On being told what to draw. . . by Jonathan Allen

I have, in my career, done a reasonable amount of illustration work for educational publishers, and found it enjoyable, and a good way of keeping the wolf from the door in the 'inbetween books' times that I assume most writers and illustrators go through.
Although ostensibly it is doing the same job as illustrating a picture book for a non-educational publisher, if that's the generic term ;-) there is a completely different relationship between artist and editor.
For a non-educational project, you get given the text, with the pagination pretty much sorted out, and are, by and large, left to work it into rough visual form. You can have input into the position of the text, and can make a case for changing the layout from the original guidelines should the visual dynamics be shown to demand it. So you are a key part of the creative process and your skill and experience is made full use of.
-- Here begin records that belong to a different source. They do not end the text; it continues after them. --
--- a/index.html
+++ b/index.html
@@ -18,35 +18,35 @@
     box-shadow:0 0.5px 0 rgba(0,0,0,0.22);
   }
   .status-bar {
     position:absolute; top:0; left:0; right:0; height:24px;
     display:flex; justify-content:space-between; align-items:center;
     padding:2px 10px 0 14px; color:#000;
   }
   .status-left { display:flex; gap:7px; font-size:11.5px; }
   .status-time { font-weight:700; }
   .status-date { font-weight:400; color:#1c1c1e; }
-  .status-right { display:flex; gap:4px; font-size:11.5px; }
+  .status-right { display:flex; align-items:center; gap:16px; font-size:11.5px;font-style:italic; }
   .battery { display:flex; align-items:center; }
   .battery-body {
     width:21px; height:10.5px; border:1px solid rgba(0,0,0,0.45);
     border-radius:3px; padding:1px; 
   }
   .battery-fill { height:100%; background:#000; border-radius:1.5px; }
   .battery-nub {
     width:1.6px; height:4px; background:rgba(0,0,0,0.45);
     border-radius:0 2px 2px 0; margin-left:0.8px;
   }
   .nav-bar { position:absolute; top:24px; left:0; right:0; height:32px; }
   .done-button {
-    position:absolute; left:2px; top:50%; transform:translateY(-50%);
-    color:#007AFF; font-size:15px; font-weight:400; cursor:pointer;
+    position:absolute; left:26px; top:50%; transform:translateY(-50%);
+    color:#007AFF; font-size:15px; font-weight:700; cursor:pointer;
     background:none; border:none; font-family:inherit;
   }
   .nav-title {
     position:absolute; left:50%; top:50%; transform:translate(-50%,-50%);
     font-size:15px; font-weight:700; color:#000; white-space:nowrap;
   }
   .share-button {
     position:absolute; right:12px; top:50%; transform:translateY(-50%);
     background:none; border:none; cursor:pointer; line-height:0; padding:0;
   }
An educational book project isn't like that. The layout is as good as set in stone, and you usually get very detailed instructions about what should be in each picture and where, down to what seem sometimes to be pedantic levels. As someone who has made a living out of being original and creative, this prescribed approach was a bit of a shock the first time I encountered it ;-)
This isn't really a moan about me, the poor artistic type yearning to be free but being strangled by the pedantic demands of educational publishers, it really isn't. I actually enjoy switching off my creative side for a while and just doing a bit of 'Doing'. I know I can do it well, and I guess I am happy to trade my artistic skill for the money (especially what they pay these days, say no more!), but not my ingenuity. That's extra ;-)
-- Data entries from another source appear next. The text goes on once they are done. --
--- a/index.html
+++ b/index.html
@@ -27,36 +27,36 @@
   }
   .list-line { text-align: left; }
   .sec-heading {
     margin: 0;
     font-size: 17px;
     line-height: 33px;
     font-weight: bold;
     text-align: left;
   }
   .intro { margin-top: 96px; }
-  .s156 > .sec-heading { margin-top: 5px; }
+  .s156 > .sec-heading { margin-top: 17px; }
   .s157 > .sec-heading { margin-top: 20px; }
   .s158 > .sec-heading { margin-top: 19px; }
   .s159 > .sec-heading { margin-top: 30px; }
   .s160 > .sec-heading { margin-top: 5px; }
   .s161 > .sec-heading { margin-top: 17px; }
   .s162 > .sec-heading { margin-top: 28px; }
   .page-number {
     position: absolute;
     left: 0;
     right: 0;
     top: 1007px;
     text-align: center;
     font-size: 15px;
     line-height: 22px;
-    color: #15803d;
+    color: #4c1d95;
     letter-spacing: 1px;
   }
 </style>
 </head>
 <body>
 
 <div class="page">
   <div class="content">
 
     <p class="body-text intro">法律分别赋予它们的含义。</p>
Which leads me to my main question, which is, "How did this artist/publisher relationship come about?" It does seem overtly and anxiously controlling, and to me, a bit odd. I detect a distinct lack of faith in what illustrators are capable of doing. I smell committees. . . and hear the wheels of corporate decision making grinding. Maybe they are right, maybe illustrators come up with total garbage when not reigned in. . . I dunno, but right or wrong, it has evolved into 'the way things are done' in the educational sector and I am curious as to why. And why the non-educational sector is so different in it's mindset when, as I mentioned before, it seems to me that they are producing, by and large, the same thing.
Do writers have these sort of issues? I imagine writing for a very particular age group must have strict 'do's and 'dont's'. . .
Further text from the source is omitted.